Lo hemos dicho en numerosas ocasiones y lo diremos muchas más: la crisis económica está teniendo profundas repercusiones estratégicas y un desplazamiento del poder que se escurre de unas manos para pasar a otras. Y lo que sucede a nivel individual o empresarial, también tiene lugar a nivel de las naciones. Hay y habrá unos claros perdedores y unos pocos ganadores. Dónde está en estos momentos España está claro; dónde puede acabar dependerá de que el nuevo gobierno haga las cosas que debe hacer y tenga un poco de suerte.
Lo que se impone primero es un sano y honesto ejercicio de autorreflexión y, llegado el caso, autocrítica. No en balde muchos de los nuevos altos cargos en el área económica defendieron hace tan sólo dos años que esta crisis se capearía sin mayores problemas al no poder compararse al crack del 29, por ejemplo. También hubo quien afirmó que Europa y el tirón de la economía mundial nos sacarían de ésta, pero tampoco ha sido así.
Hay que reconocer que en Europa, quien mejor está aguantando el tirón es Alemania, esencialmente una economía industrial, no como nosotros, una España que desde el advenimiento democrático no ha dejado de desindustrializarse. Lo nuestro fue una optimista apuesta por dar el salto a una sociedad de servicios. Pero en estos años se ha podido ver que esos servicios no son los que soñábamos del conocimiento, sino que seguimos siendo, como ha recalcado con sorna un economista alemán, "un país de camareros".
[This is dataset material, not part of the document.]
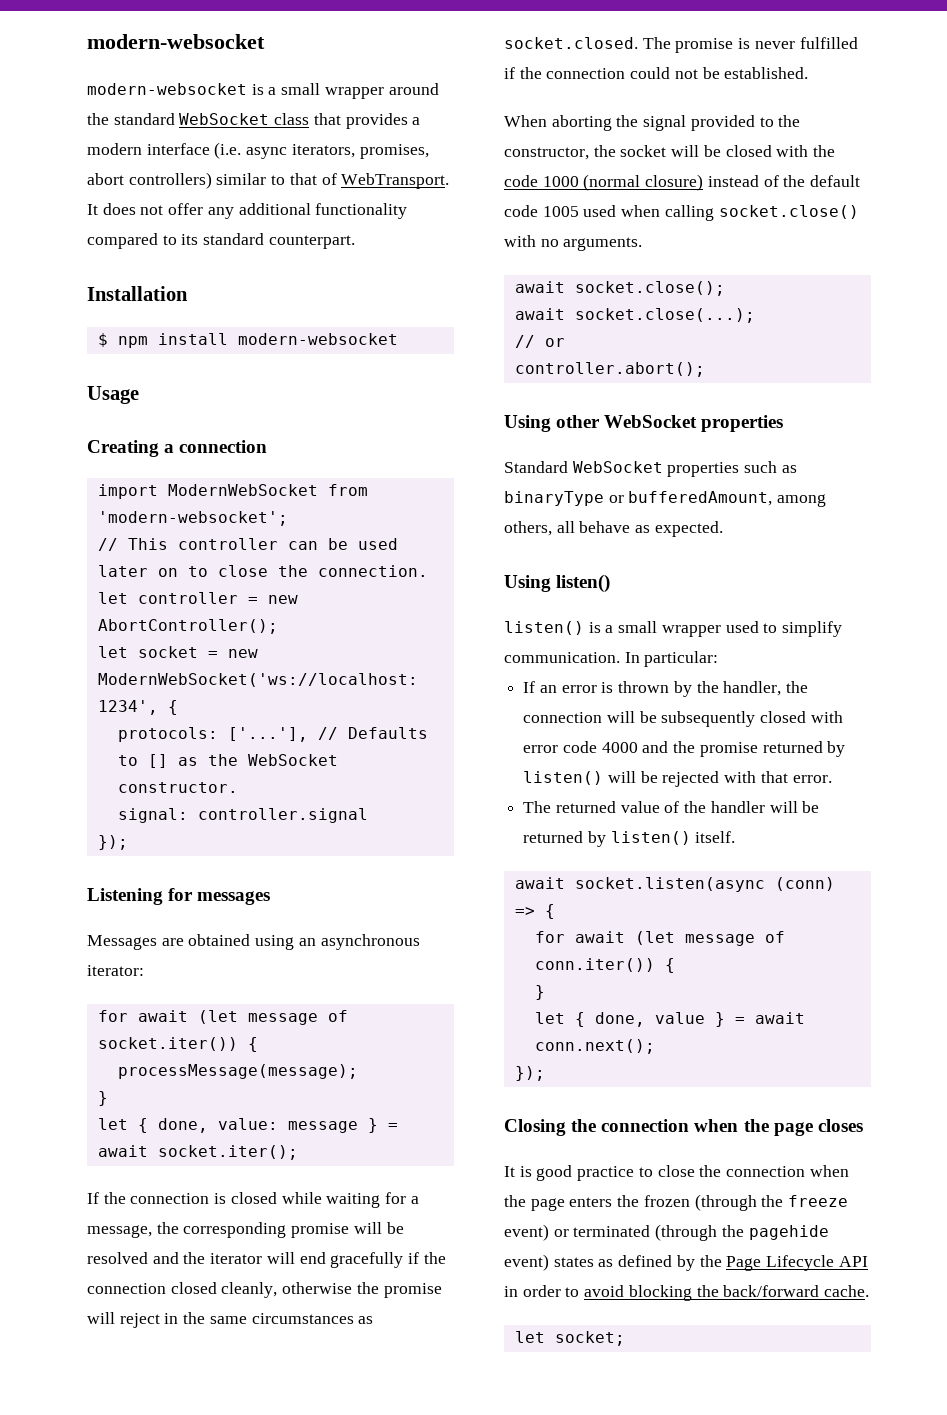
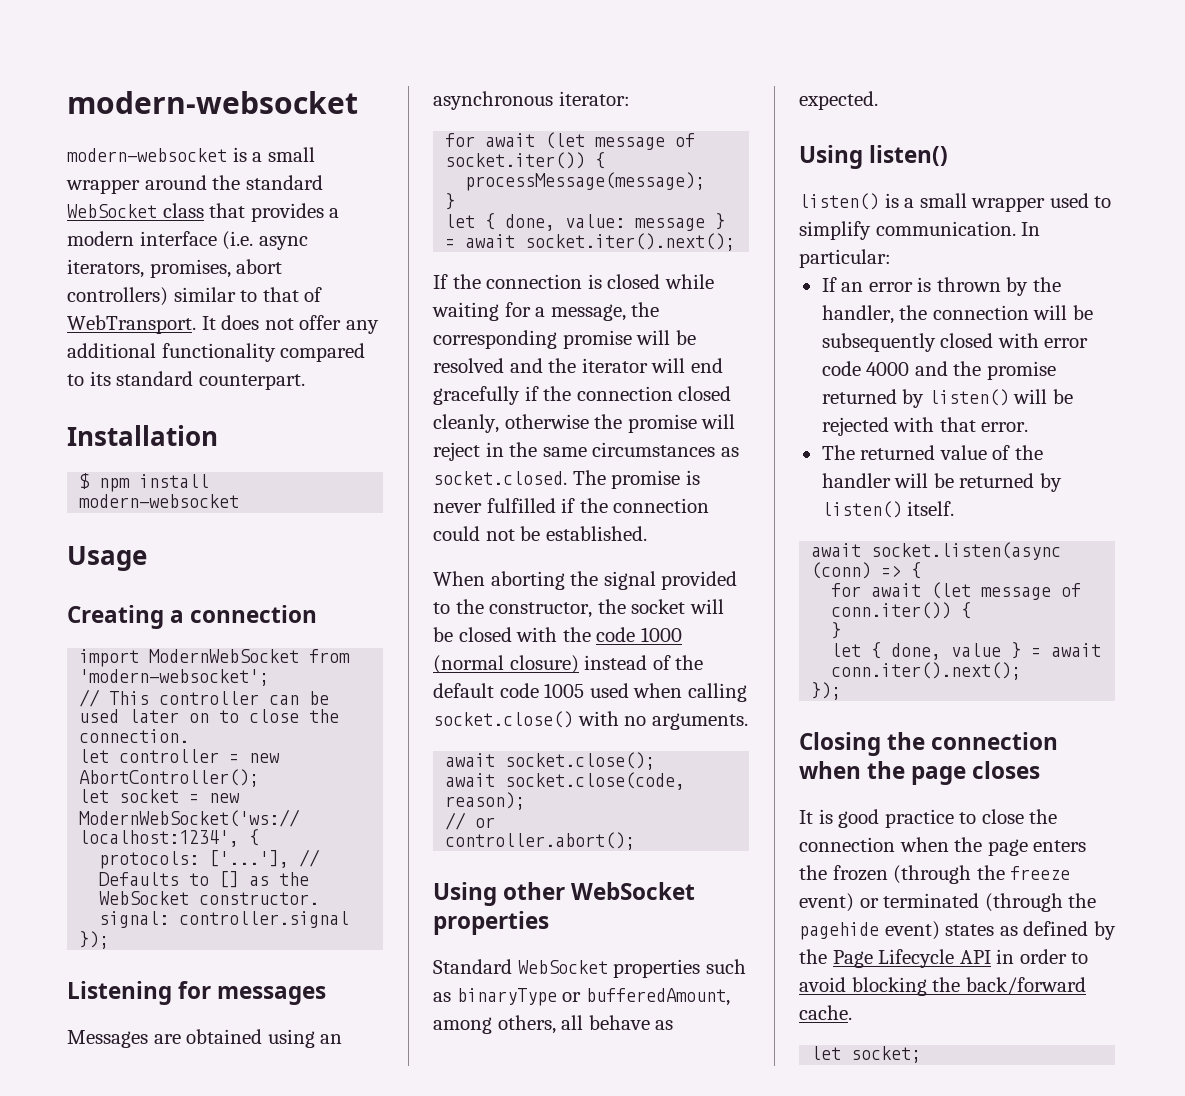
[157,1145,298,1160] socket.iter(); -> [525,233,736,251] socket.iter().next();
[574,308,755,323] socket.close(...); -> [505,772,686,790] [445,792,526,810] socket.close(code, reason);
[534,1039,655,1054] conn.next(); -> [831,662,1022,680] conn.iter().next();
En segundo lugar, también debemos ser conscientes de que es fuera de Europa, y no dentro, donde se ataca la crisis de mejor manera. Hay regiones enteras del planeta que han seguido creciendo hasta estos días y cuya dinámica, aunque entren en una fase de desaceleración, seguirá siendo de crecimiento. Por tanto, poner el énfasis para salir de la crisis en la UE, que no sólo no sufre la crisis como nosotros, sino que ella misma, como arreglo institucional y político, está en crisis, es lógico, pero arriesgado. Nadie hoy puede estar seguro de que va a pasar con el euro en el próximo año. Y la esperanza nunca es buena consejera de la política.
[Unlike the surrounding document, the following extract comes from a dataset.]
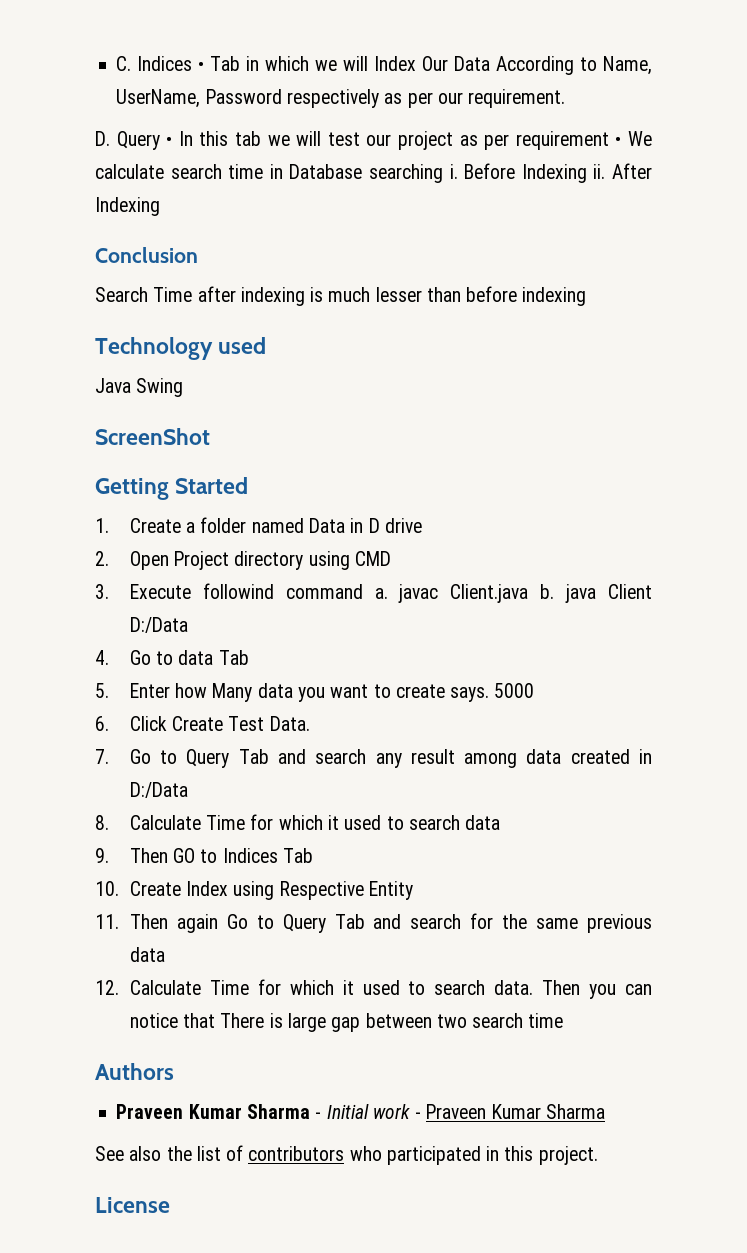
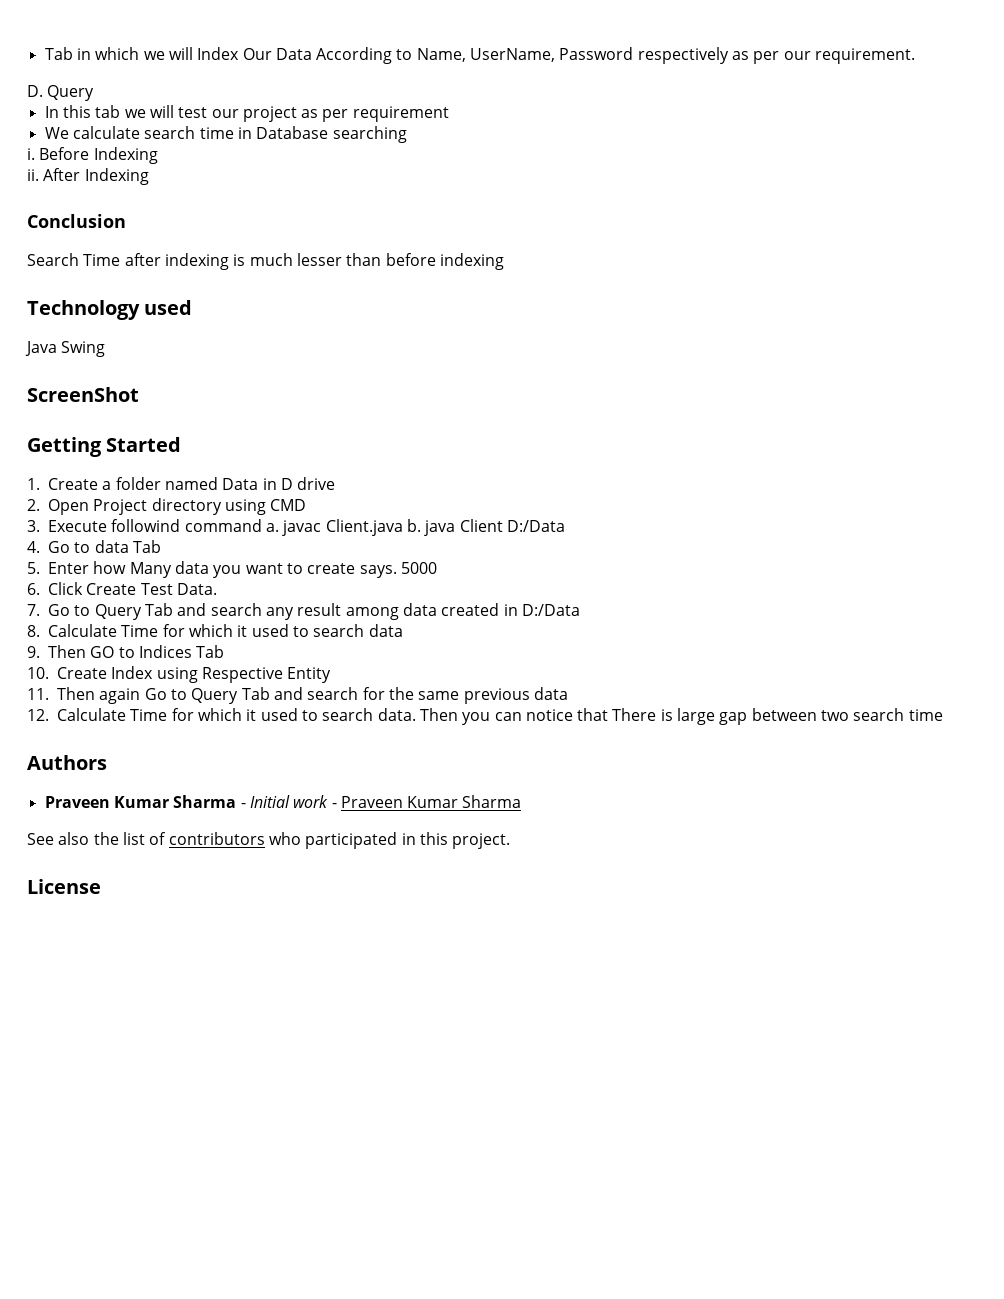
[116,56,205,71] C. Indices • -> (44, 53) none
[166,137,173,146] • -> (95, 93) //
[615,137,622,146] • -> (449, 114) //
(443, 173) none -> (407, 134) //
(587, 173) none -> (158, 155) //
España tiene que marcarse nuevas fronteras. Y no sólo en lo económico. Es obvio que nuestras empresas y trabajadores deberán ir allí a donde hay dinero, capital, mercados y trabajo. Pero no debe ser menos obvio que España debe forjar nuevas alianzas estratégicas con aquellos países que van a ser el motor de la economía y, finalmente, del poder mundial. Es fácil decir que el siglo será del Pacífico y no hacer nada al respecto, guarecidos en la mitología europea que nos embarga, cuando la diplomacia española debiera estar ya explorando mercados, empresas y contactos en países como India, Israel, Singapur y tantos otros de esos que se ha venido calificando eufemísticamente de BRICS.
Desde luego, sin una economía saneada, poco hay que hacer en la arena mundial. Pero, igualmente, una buena economía sin estar acompañada de una defensa robusta y unos ejércitos bien equipados y entrenados, y una sociedad dispuesta a emplearlos allí donde sea necesario, poco añadirá para que un país, una nación, se haga valer en el concierto mundial.
El poder se compone de varios factores: dinamismo económico y tecnológico; fuerza militar; visión estratégica y voluntad de actuar en el mundo. Es una trinidad a la que, cuando le falta un elemento, vuelve débil lo que, de otra manera, podría ser una potencia. El nuevo gobierno tiene la tarea por delante de hacernos avanzar en los tres pilares a la vez.